**** Data for this task ****
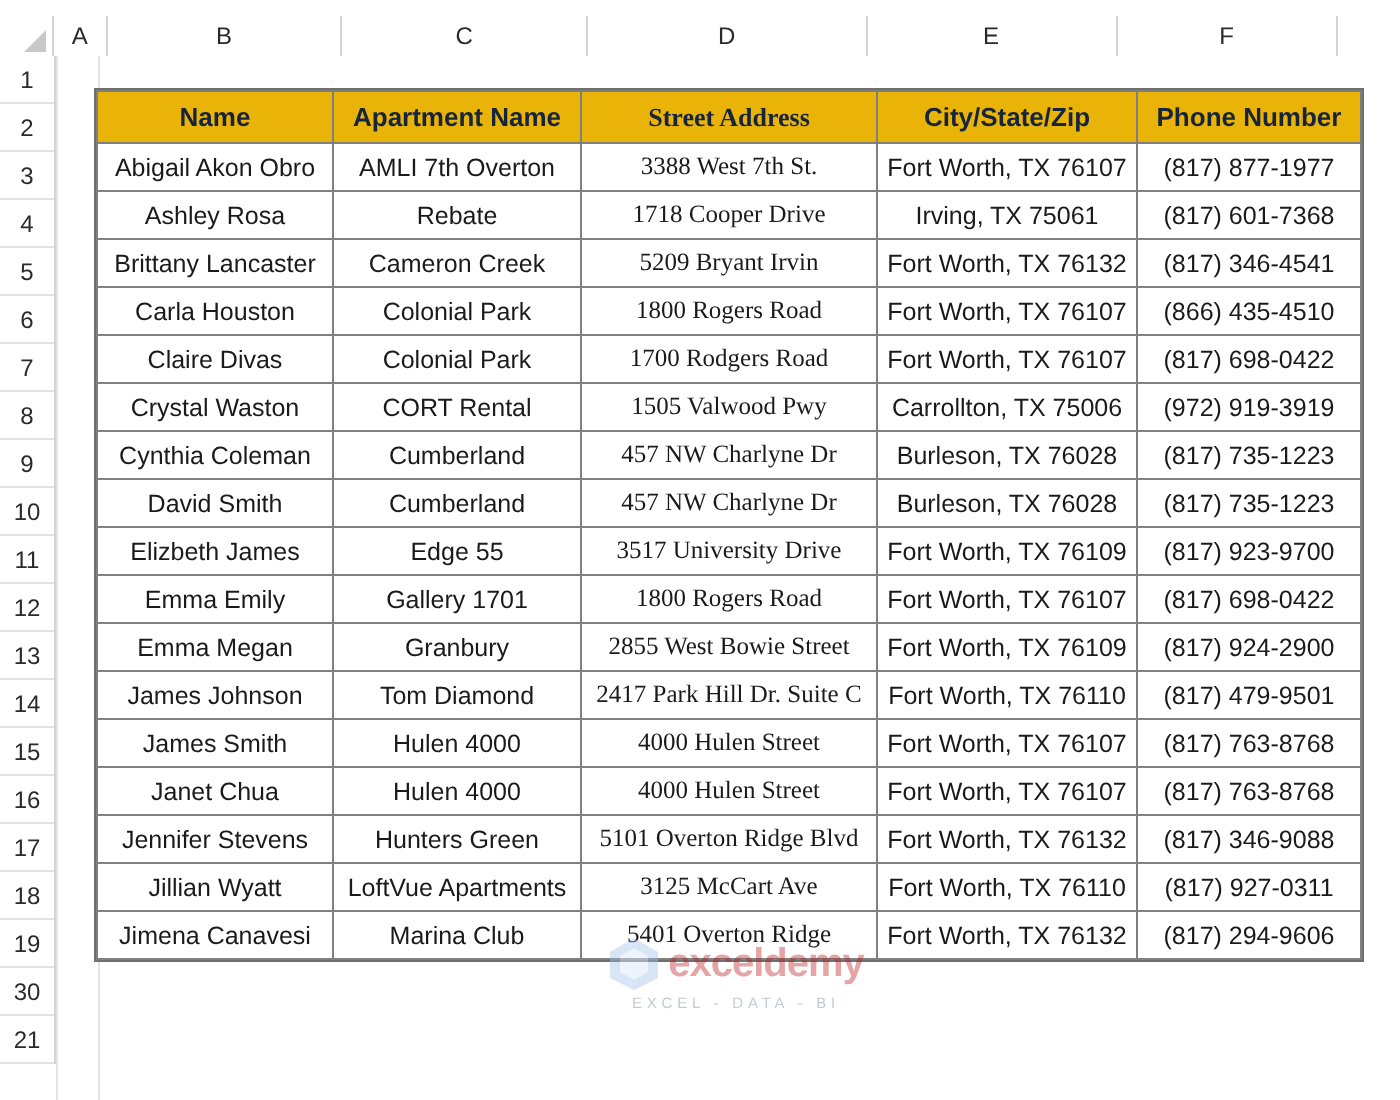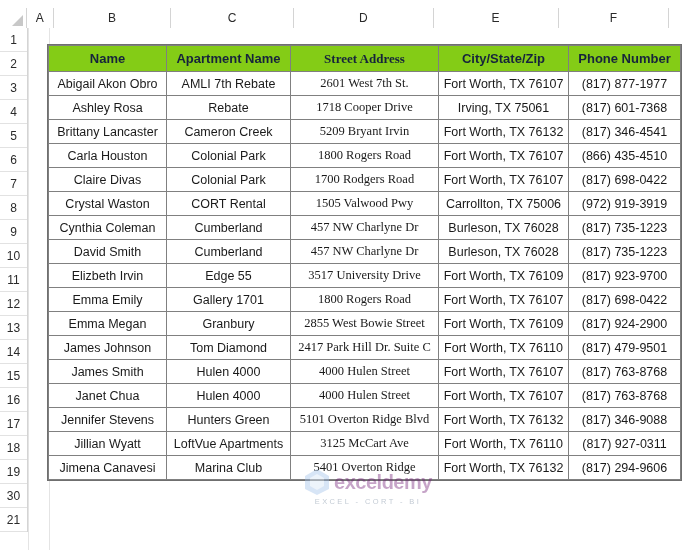"Name" thead th { background: #84cc16 -> #eab308 }
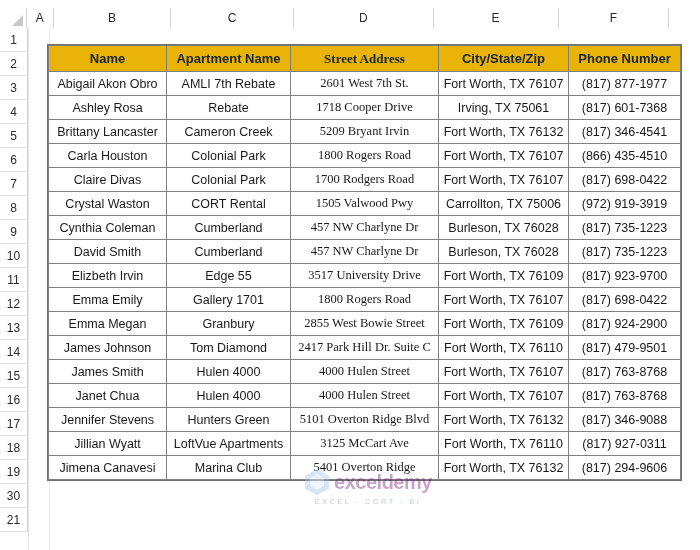"AMLI 7th Rebate" td.w-apt { text: Rebate -> Overton }
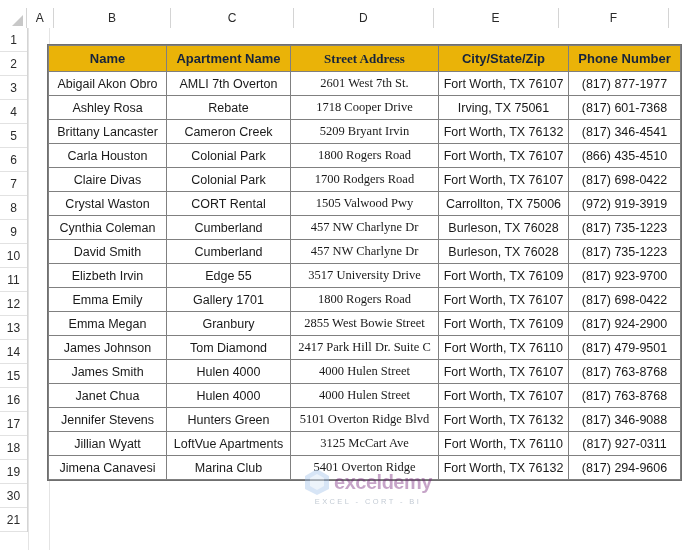"2601 West 7th St." td.w-addr { text: 2601 -> 3388 }
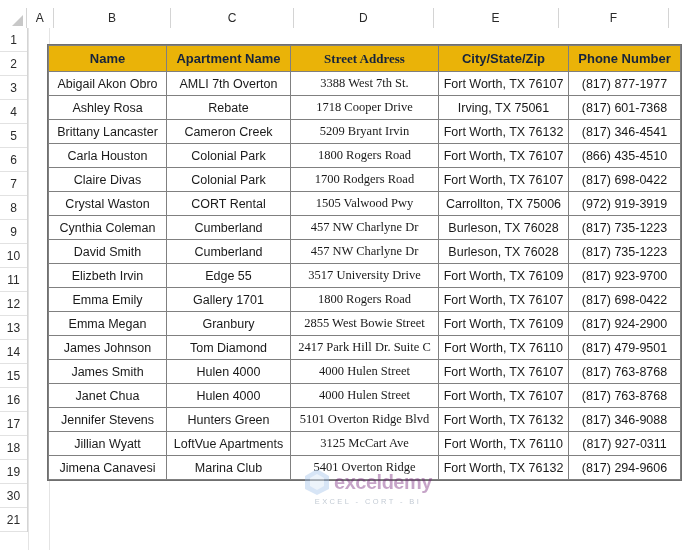"Elizbeth Irvin" td.w-name { text: Irvin -> James }
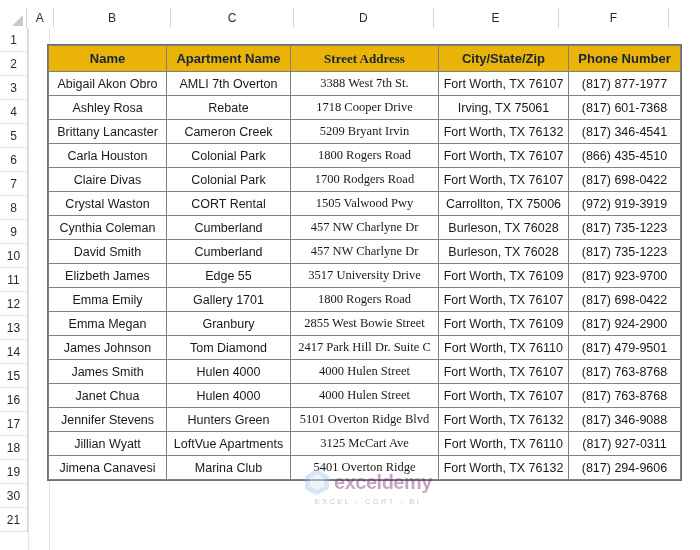"exceldemy" .wm-text { color: #701a75 -> #b91c1c }
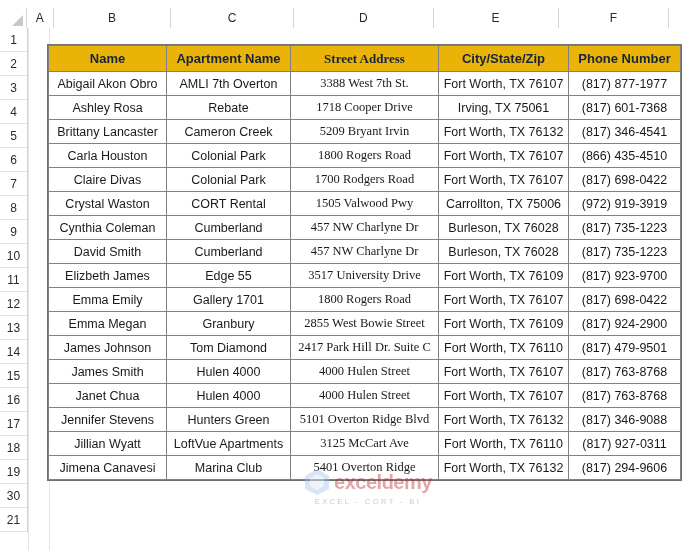"EXCEL - CORT - BI" div.wm-sub { text: CORT -> DATA }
****
Task item
Give again, exactly, each line from the one that contains "text: 2601 ->" through the last line of the material above. Pictures do not belong in the copy.

Written answer
"2601 West 7th St." td.w-addr { text: 2601 -> 3388 }
"Elizbeth Irvin" td.w-name { text: Irvin -> James }
"exceldemy" .wm-text { color: #701a75 -> #b91c1c }
"EXCEL - CORT - BI" div.wm-sub { text: CORT -> DATA }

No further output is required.